**Records provided**
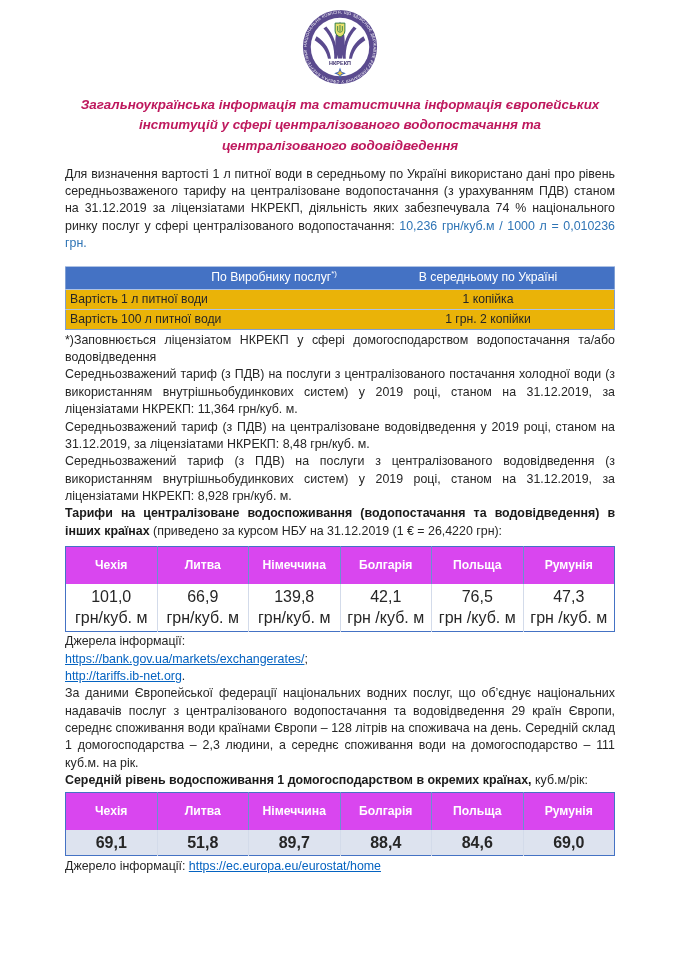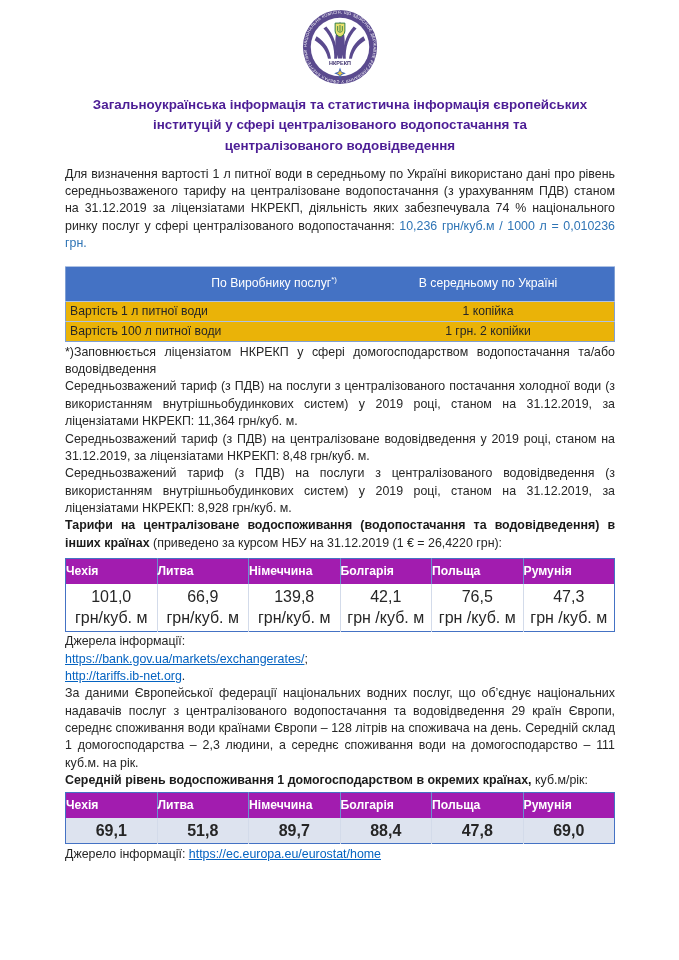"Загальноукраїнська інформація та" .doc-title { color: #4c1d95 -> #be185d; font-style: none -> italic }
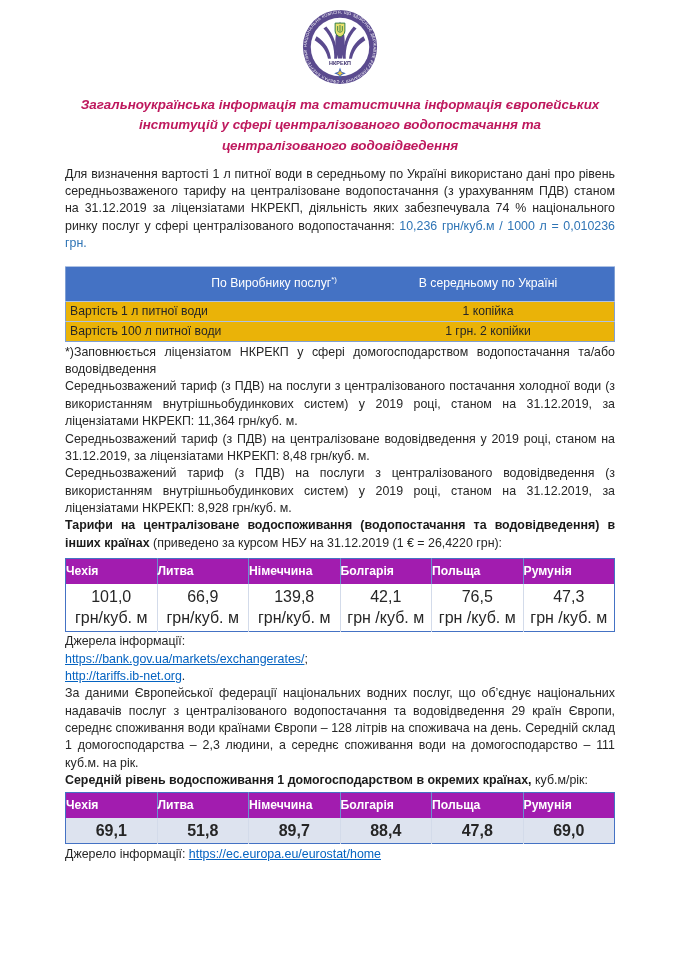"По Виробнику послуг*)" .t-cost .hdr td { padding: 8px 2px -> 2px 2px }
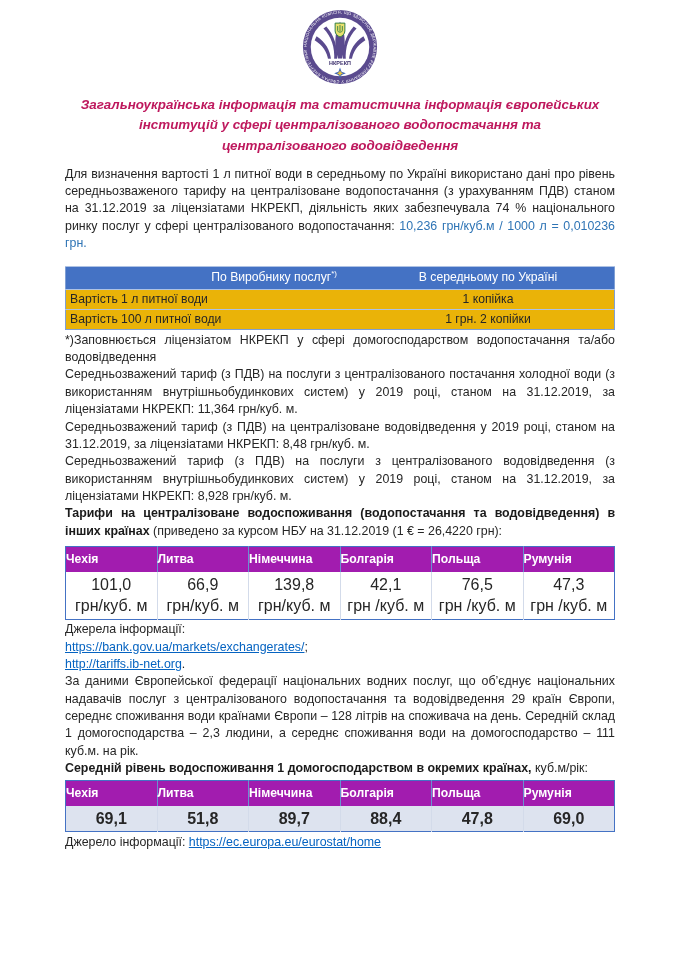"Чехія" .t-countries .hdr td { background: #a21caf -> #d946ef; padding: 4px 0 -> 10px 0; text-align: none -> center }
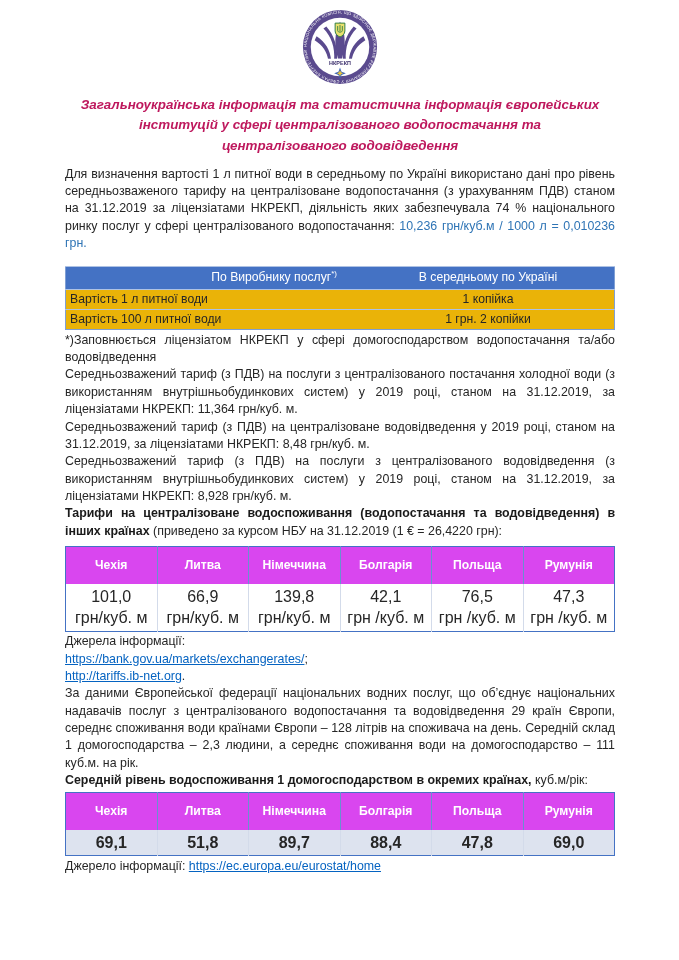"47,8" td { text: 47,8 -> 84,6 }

==

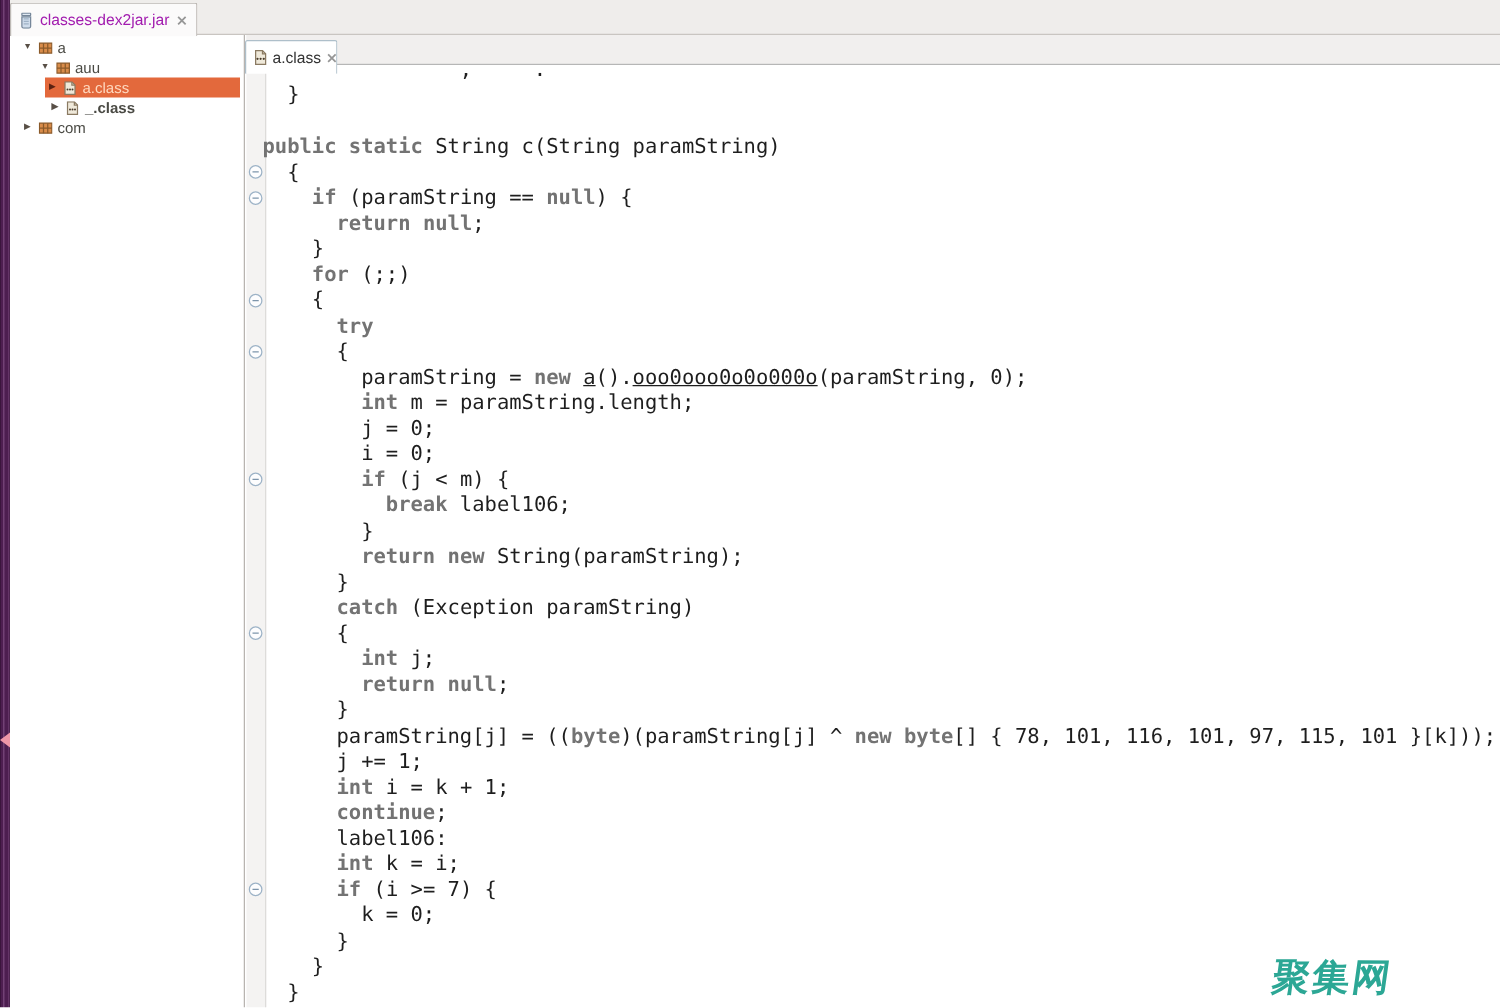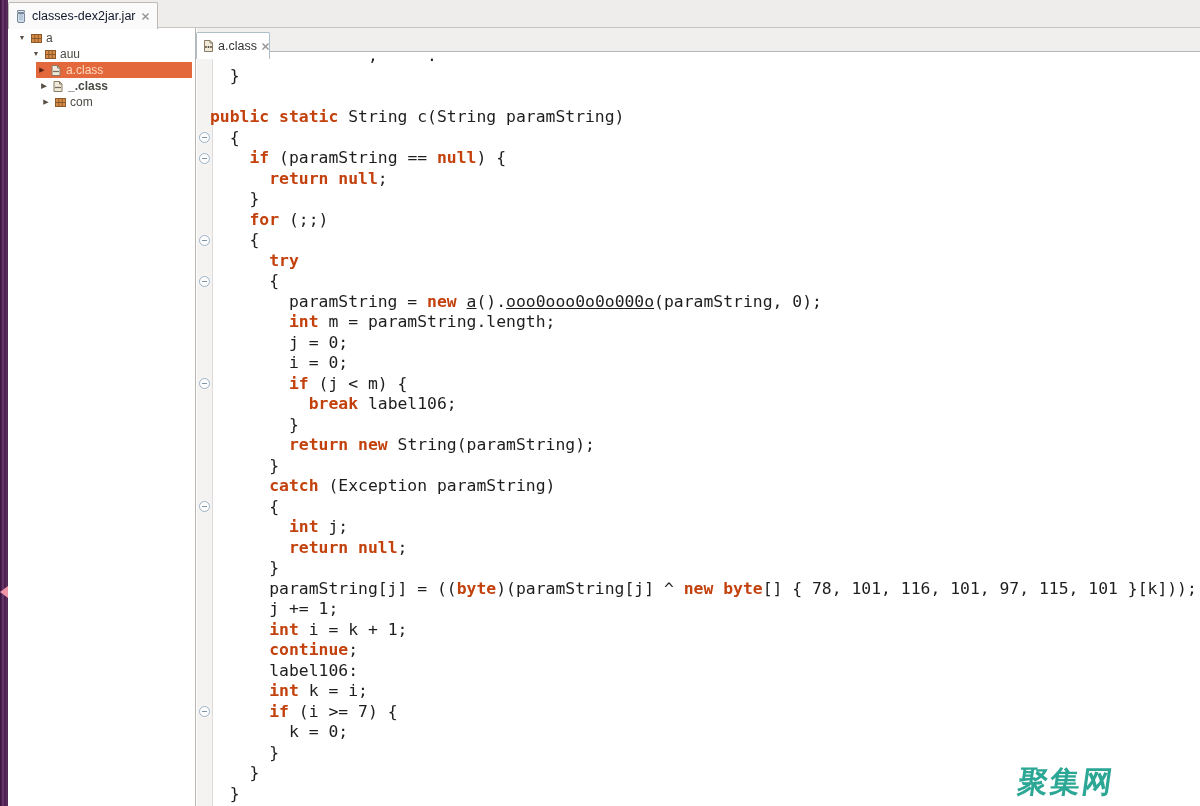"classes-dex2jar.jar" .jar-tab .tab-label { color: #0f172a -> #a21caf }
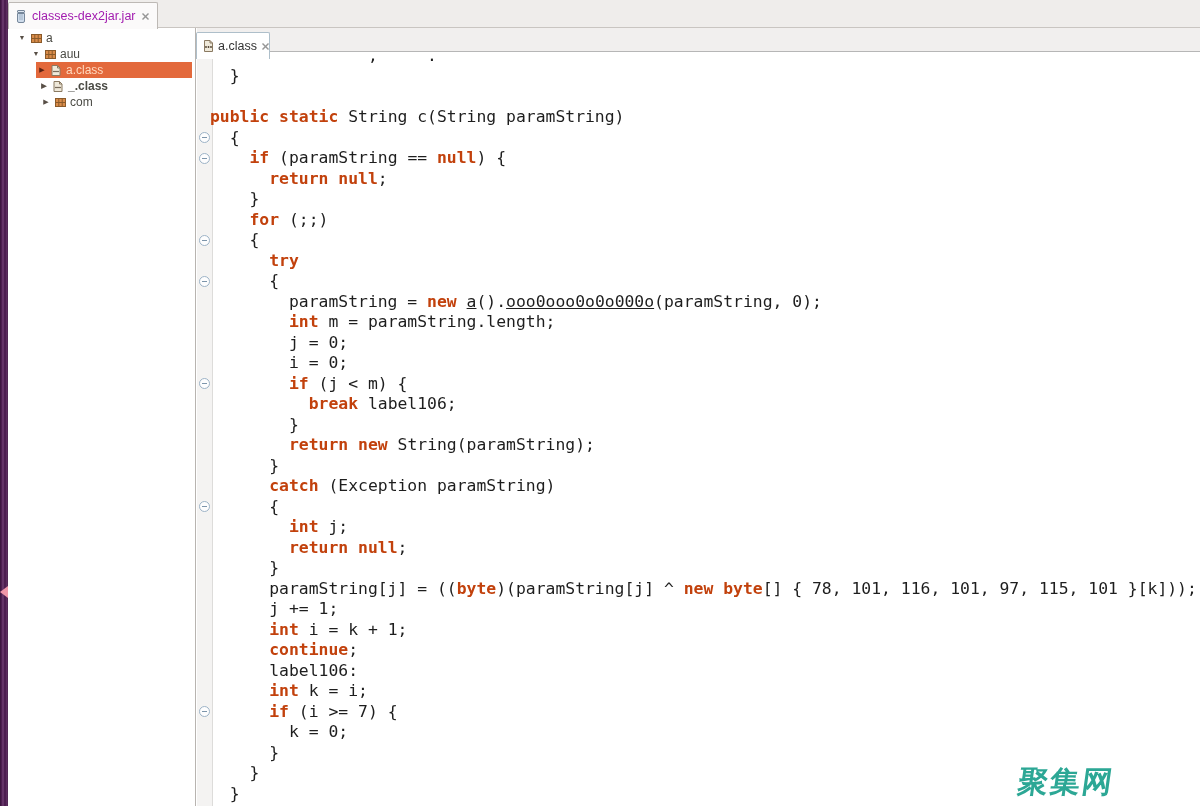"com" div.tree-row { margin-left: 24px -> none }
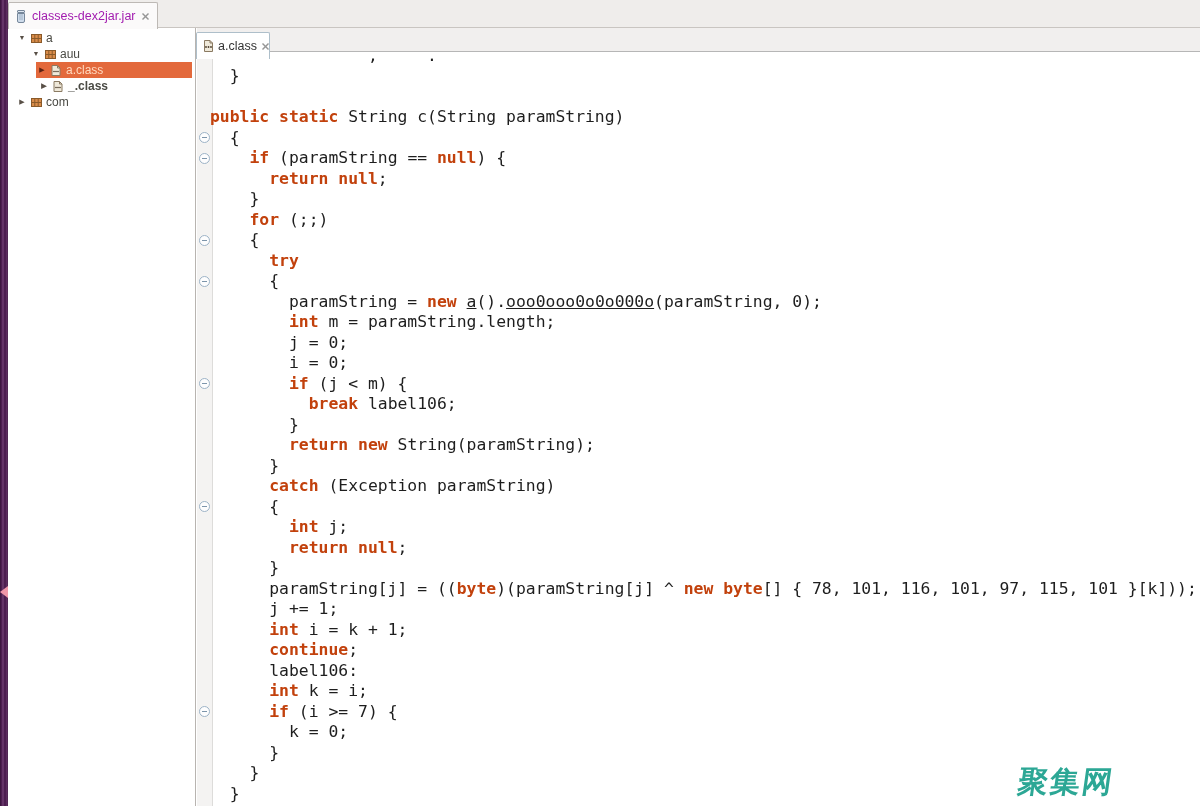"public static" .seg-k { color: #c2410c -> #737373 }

**Task instructions**
Please copy the lines above exactly, starting at the line that holds "color: #4c1d95 ->" and ending at the line that holds "text: 47,8 ->"; include both, but no pictures.

**Task output**
"Загальноукраїнська інформація та" .doc-title { color: #4c1d95 -> #be185d; font-style: none -> italic }
"По Виробнику послуг*)" .t-cost .hdr td { padding: 8px 2px -> 2px 2px }
"Чехія" .t-countries .hdr td { background: #a21caf -> #d946ef; padding: 4px 0 -> 10px 0; text-align: none -> center }
"47,8" td { text: 47,8 -> 84,6 }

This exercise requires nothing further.